Purpose
Hepatocellular carcinoma (HCC) is a prevalent malignant tumor, often arising from hepatitis induced by the hepatitis B virus (HBV) in China. However, effective biomarkers for early diagnosis are lacking, leading to a 5-year overall survival rate of less than 20% among patients with advanced HCC. This study aims to identify serum biomarkers for early HCC diagnosis to enhance patient survival rates.
Methods
We established an independent cohort comprising 27 healthy individuals, 13 patients with HBV-induced cirrhosis, 13 patients with hepatitis B-type HCC, and 8 patients who progressed from cirrhosis to hepatocellular carcinoma during follow-up. Serum metabolic abnormalities during the progression from cirrhosis to HCC were studied using untargeted metabolomics. Liquid chromatography-mass spectrometry-based metabolomics methods characterized the subjects’ serum metabolic profiles. Partial least squares discriminant analysis (PLS-DA) was employed to elucidate metabolic profile changes during the progression from cirrhosis to HCC. Differentially expressed metabolites (DEMs) between cirrhosis and HCC groups were identified using the LIMMA package in the R language. Two machine learning algorithms, Least Absolute Shrinkage and Selection Operator (LASSO), and Random Forest Classifier (RF), were used to identify key metabolic biomarkers involved in the progression from cirrhosis to HCC. Key metabolic biomarkers were further validated using targeted metabolomics in a new independent validation cohort comprising 25 healthy individuals and 25 patients with early-stage hepatocellular carcinoma.
Results
A total of 155 serum metabolites were identified, of which 21/54 metabolites exhibited significant changes in HCC patients compared with cirrhosis patients and healthy individuals, respectively.

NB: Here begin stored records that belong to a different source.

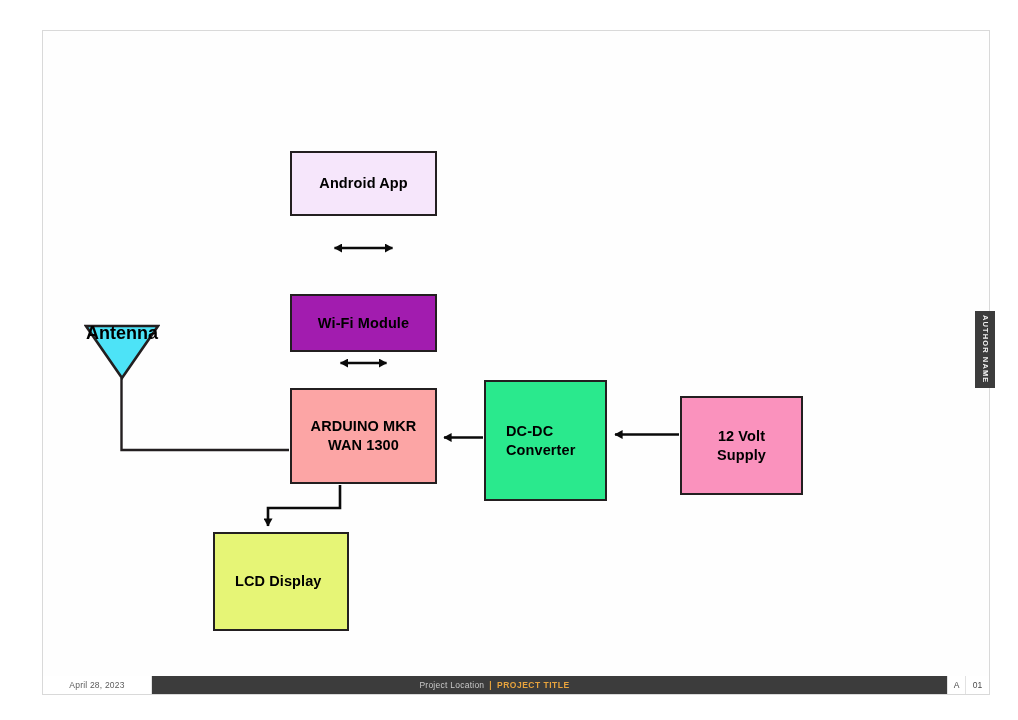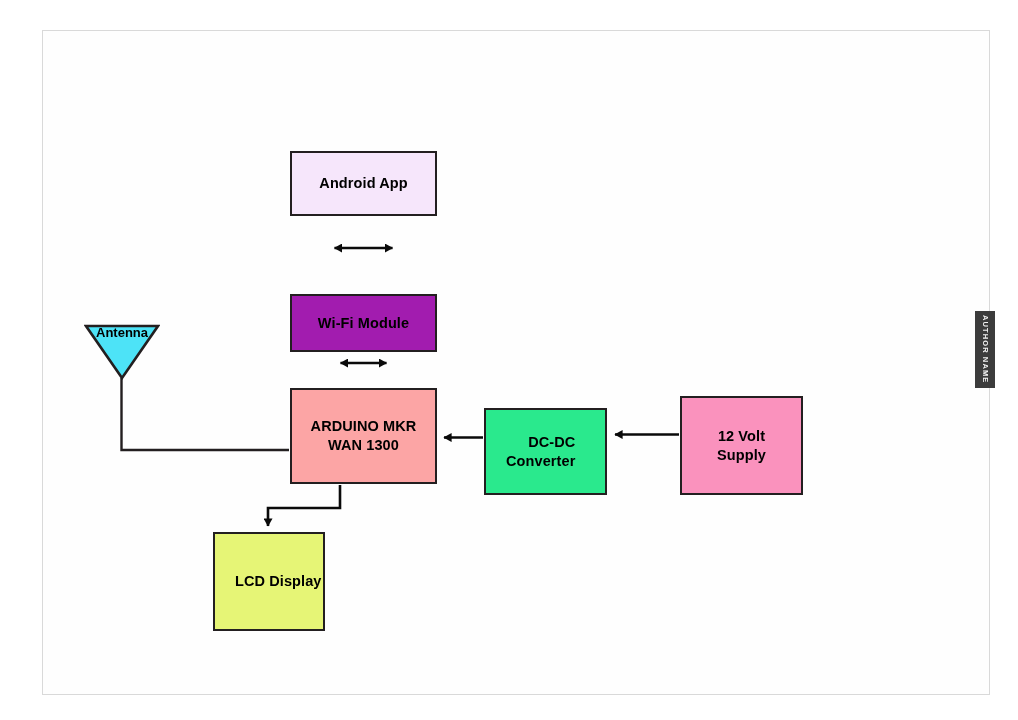--- a/index.html
+++ b/index.html
@@ -91,7 +91,7 @@
     width: 76px;
     text-align: center;
     font-weight: bold;
-    font-size: 13px;
+    font-size: 18px;
     color: #000;
     z-index: 3;
     line-height: 16px;

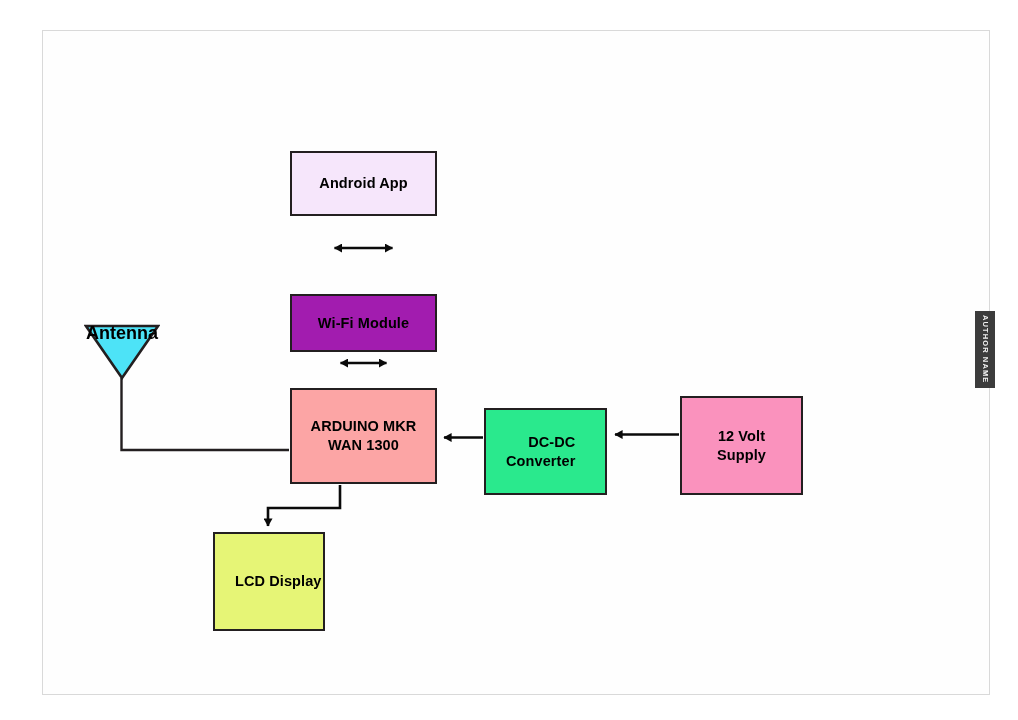--- a/index.html
+++ b/index.html
@@ -66,7 +66,7 @@
   #blk-android   { left: 290px; top: 151px; width: 147px; height: 65px;  background: #f6e6fb; }
   #blk-wifi      { left: 290px; top: 294px; width: 147px; height: 58px;  background: #a21caf; }
   #blk-arduino   { left: 290px; top: 388px; width: 147px; height: 96px;  background: #fca5a5; }
-  #blk-dcdc      { left: 484px; top: 408px; width: 123px; height: 87px;  background: #2ae98d; text-align: right; }
+  #blk-dcdc      { left: 484px; top: 380px; width: 123px; height: 121px;  background: #2ae98d; }
   #blk-supply    { left: 680px; top: 389px; width: 123px; height: 99px;  background: #fa92bd; margin-top: 7px; }
   #blk-lcd       { left: 213px; top: 532px; width: 112px; height: 99px;  background: #e6f576; }
 

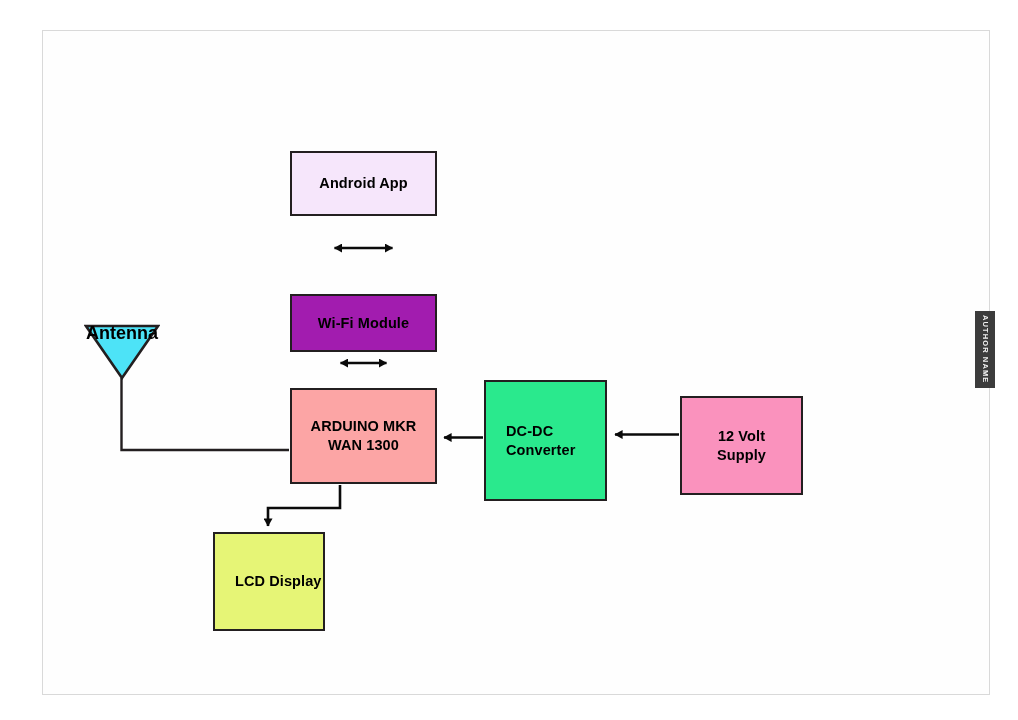--- a/index.html
+++ b/index.html
@@ -68,7 +68,7 @@
   #blk-arduino   { left: 290px; top: 388px; width: 147px; height: 96px;  background: #fca5a5; }
   #blk-dcdc      { left: 484px; top: 380px; width: 123px; height: 121px;  background: #2ae98d; }
   #blk-supply    { left: 680px; top: 389px; width: 123px; height: 99px;  background: #fa92bd; margin-top: 7px; }
-  #blk-lcd       { left: 213px; top: 532px; width: 112px; height: 99px;  background: #e6f576; }
+  #blk-lcd       { left: 213px; top: 532px; width: 136px; height: 99px;  background: #e6f576; }
 
   
   #antenna-group {

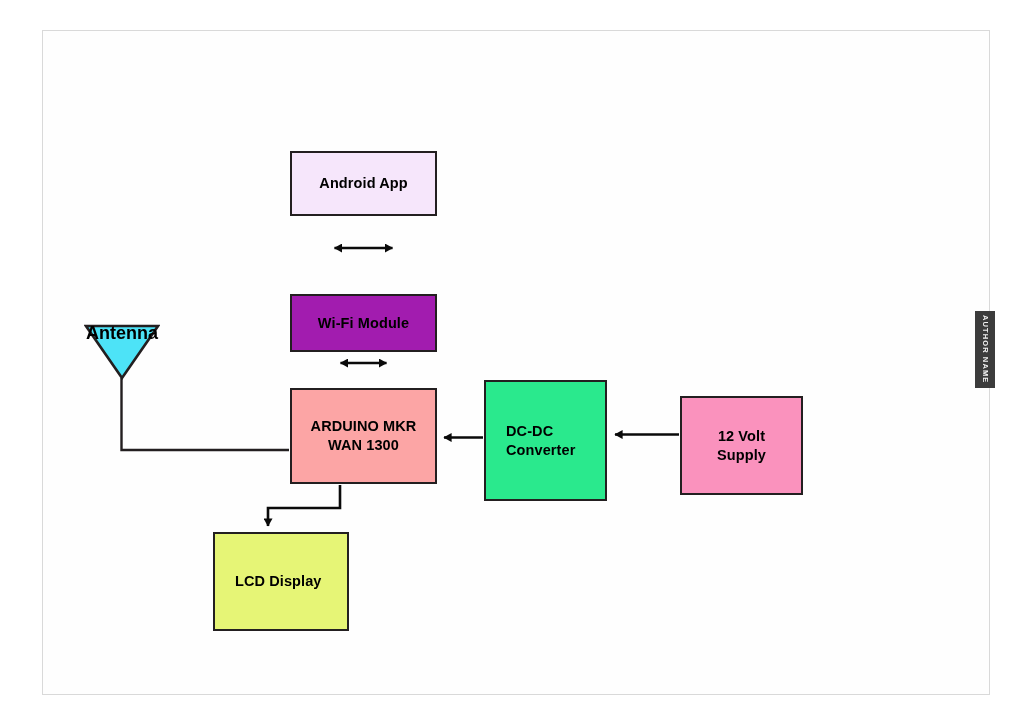--- a/index.html
+++ b/index.html
@@ -243,6 +243,22 @@
     <span>AUTHOR NAME</span>
   </div>
 
+  <div class="footer">
+    <div class="footer-date">
+      <span>April 28, 2023</span>
+    </div>
+    <div class="footer-bar">
+      <span>Project Location</span>
+      <span class="sep">|</span>
+      <span class="proj-title">PROJECT TITLE</span>
+    </div>
+    <div class="footer-rev">
+      <span>A</span>
+    </div>
+    <div class="footer-page">
+      <span>01</span>
+    </div>
+  </div>
 
 </div>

PLS-DA clustering results demonstrated a significant change trend in the serum metabolic profile of patients with HBV-induced cirrhosis during the progression to HCC. Utilizing LASSO regression and RF algorithms, we confirmed 10 key metabolic biomarkers. Notably, 1-Methylnicotinamide (1-MNAM) exhibited a persistent and significant decrease in healthy individuals, cirrhosis, and HCC patients. Moreover, 1-MNAM levels in developing patients were significantly higher during the cirrhosis stage than in the HCC stage. Targeted metabolomic validation in an external cohort further confirmed the good diagnostic performance of 1-MNAM in early HCC detection.
Conclusion
Our findings imply that 1-MNAM may be a specific biomarker for the progression of cirrhosis to HCC.